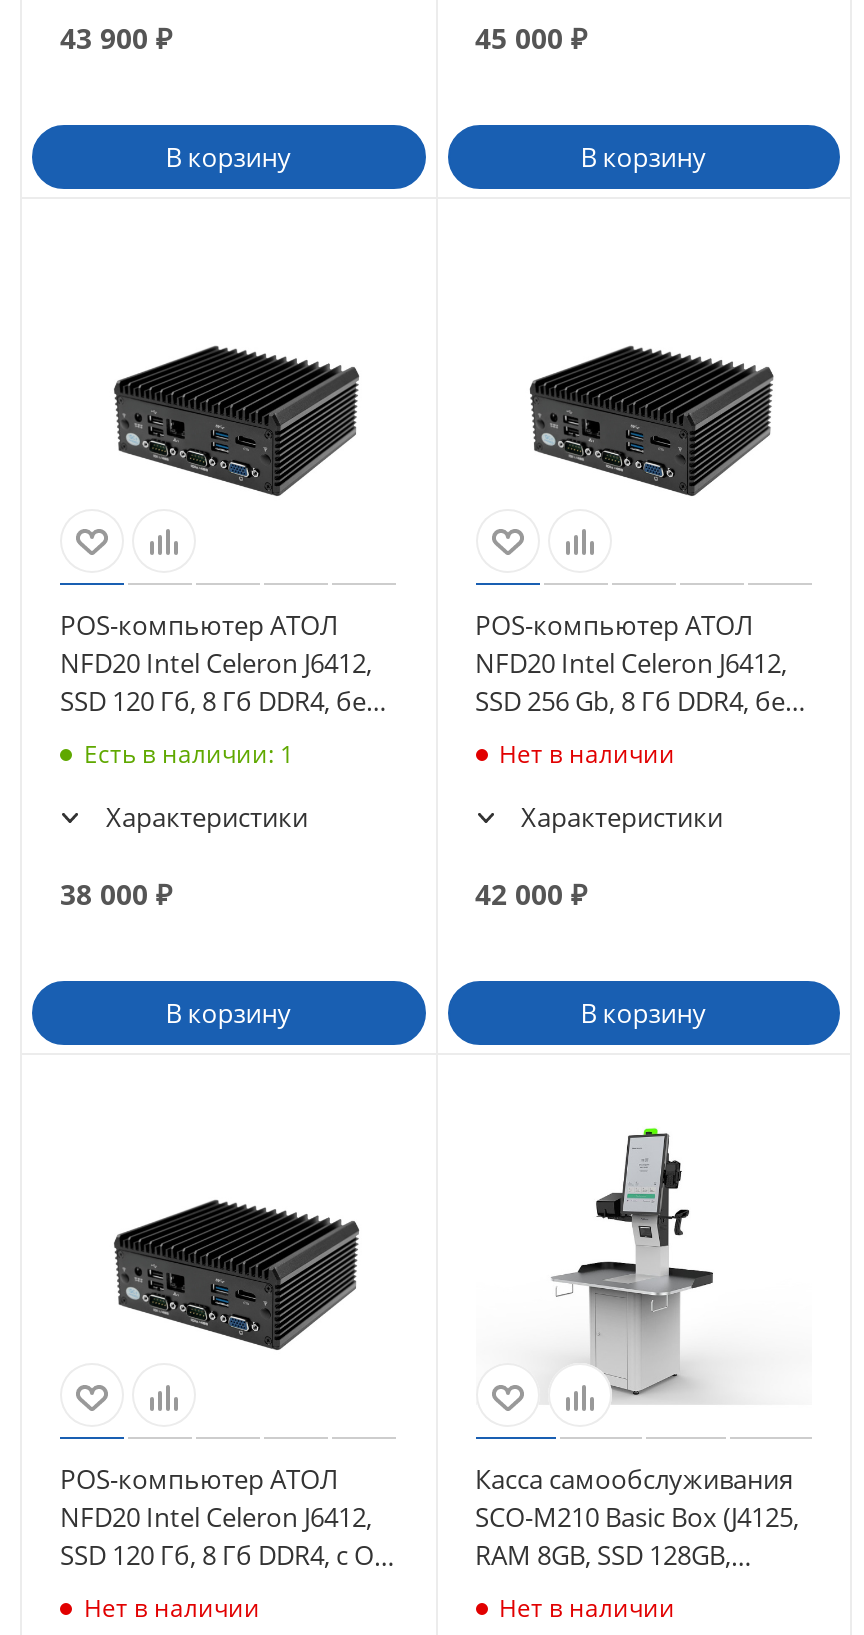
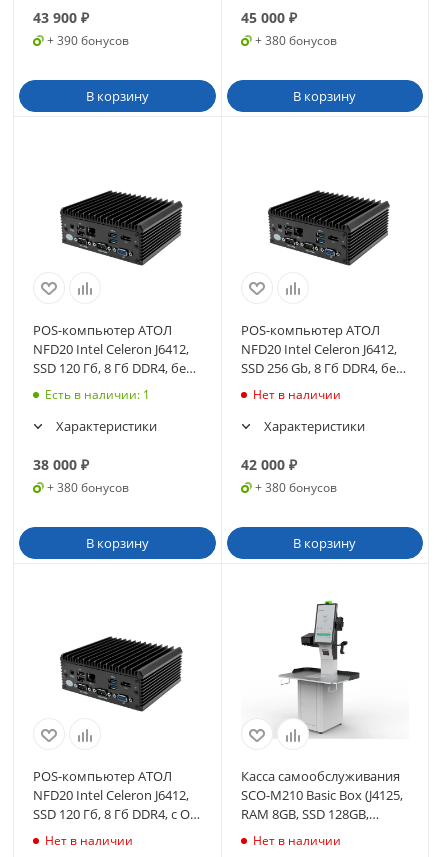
+ + 390 бонусов

+ + 380 бонусов

+ + 380 бонусов

+ + 380 бонусов
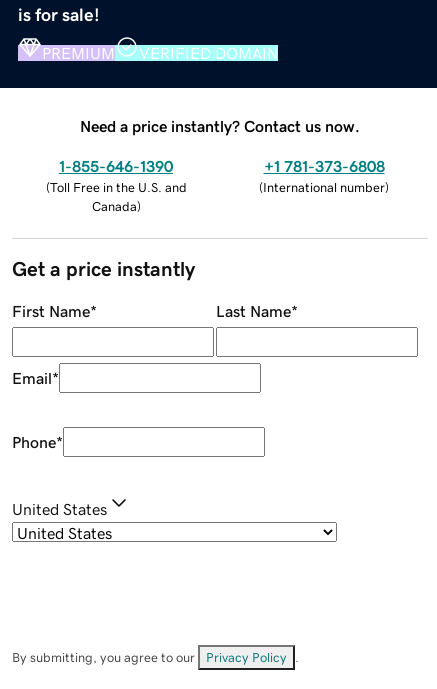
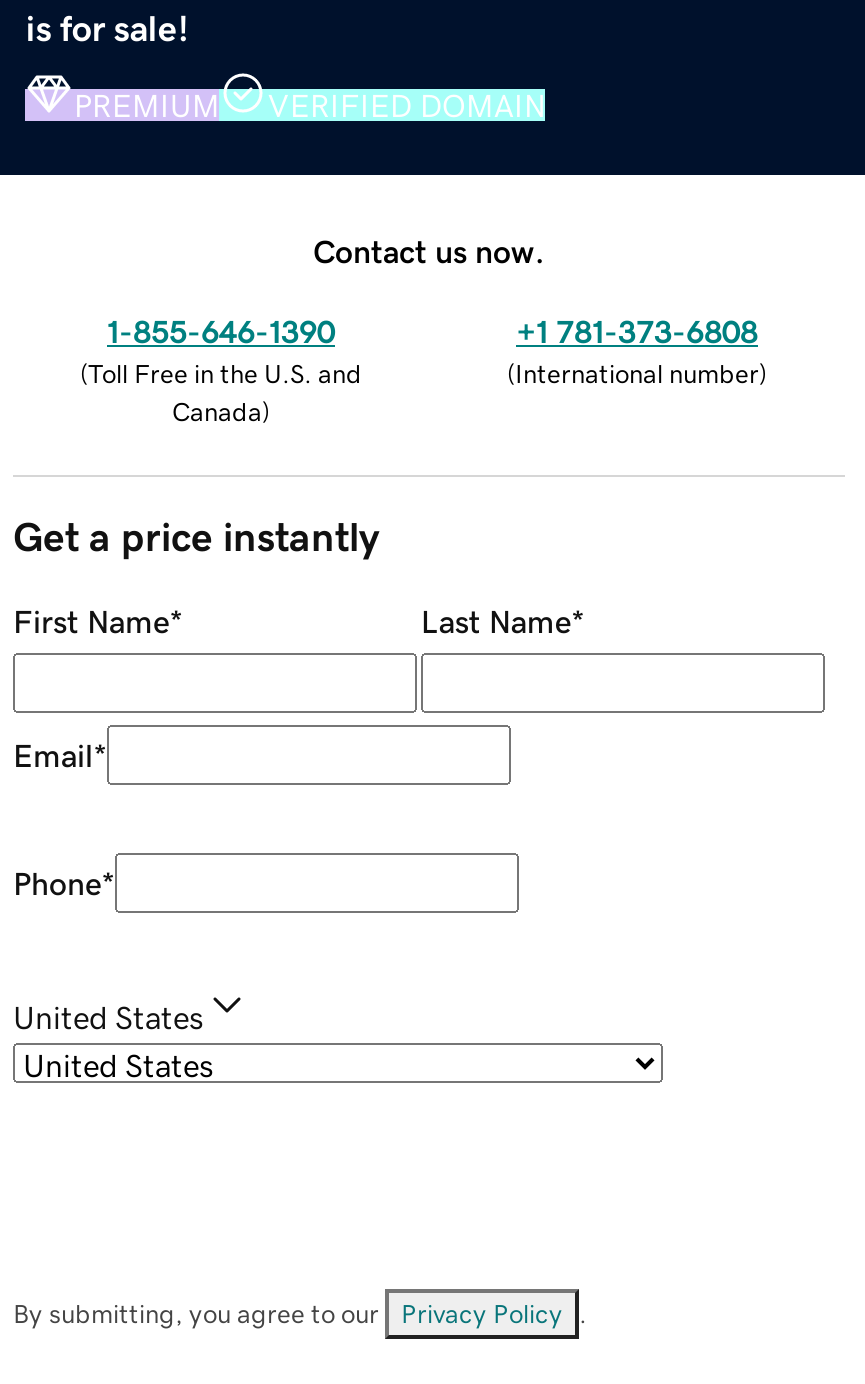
- Need a price instantly? Contact us now.
+ Contact us now.
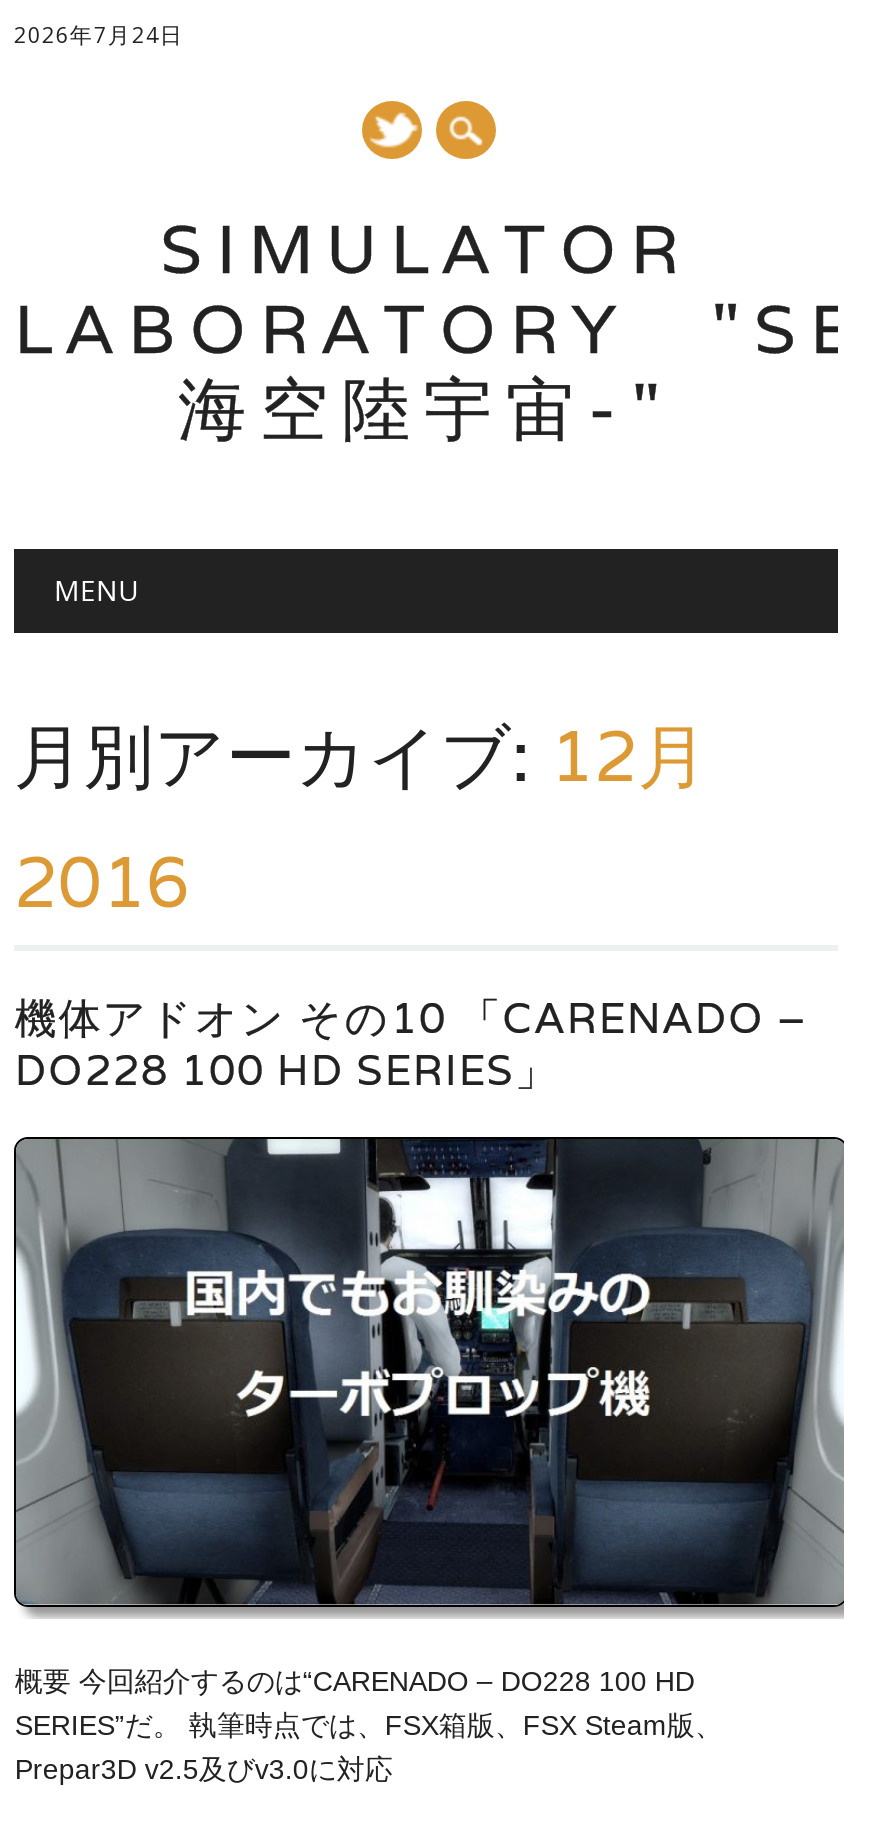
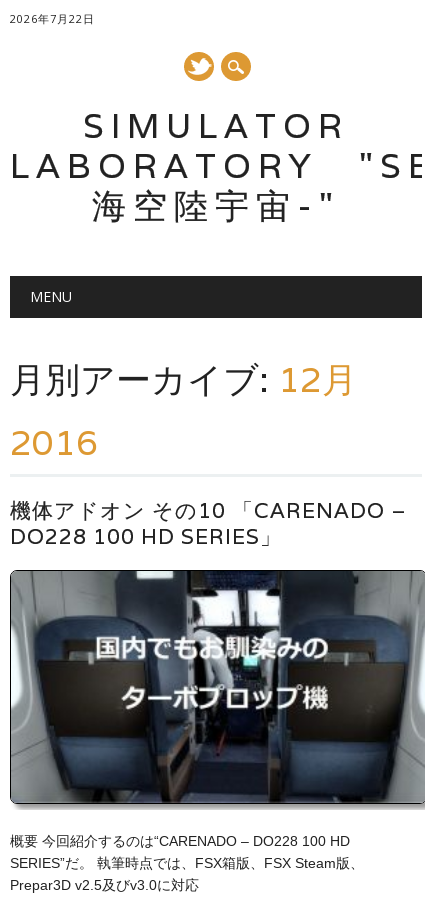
- 2026年7月24日
+ 2026年7月22日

• [Assignment]: Reproduce all of the material exactly, apart from the pictures.

• [Answer section]:
+ + 390 бонусов

+ + 380 бонусов

+ + 380 бонусов

+ + 380 бонусов
- Need a price instantly? Contact us now.
+ Contact us now.
- 2026年7月24日
+ 2026年7月22日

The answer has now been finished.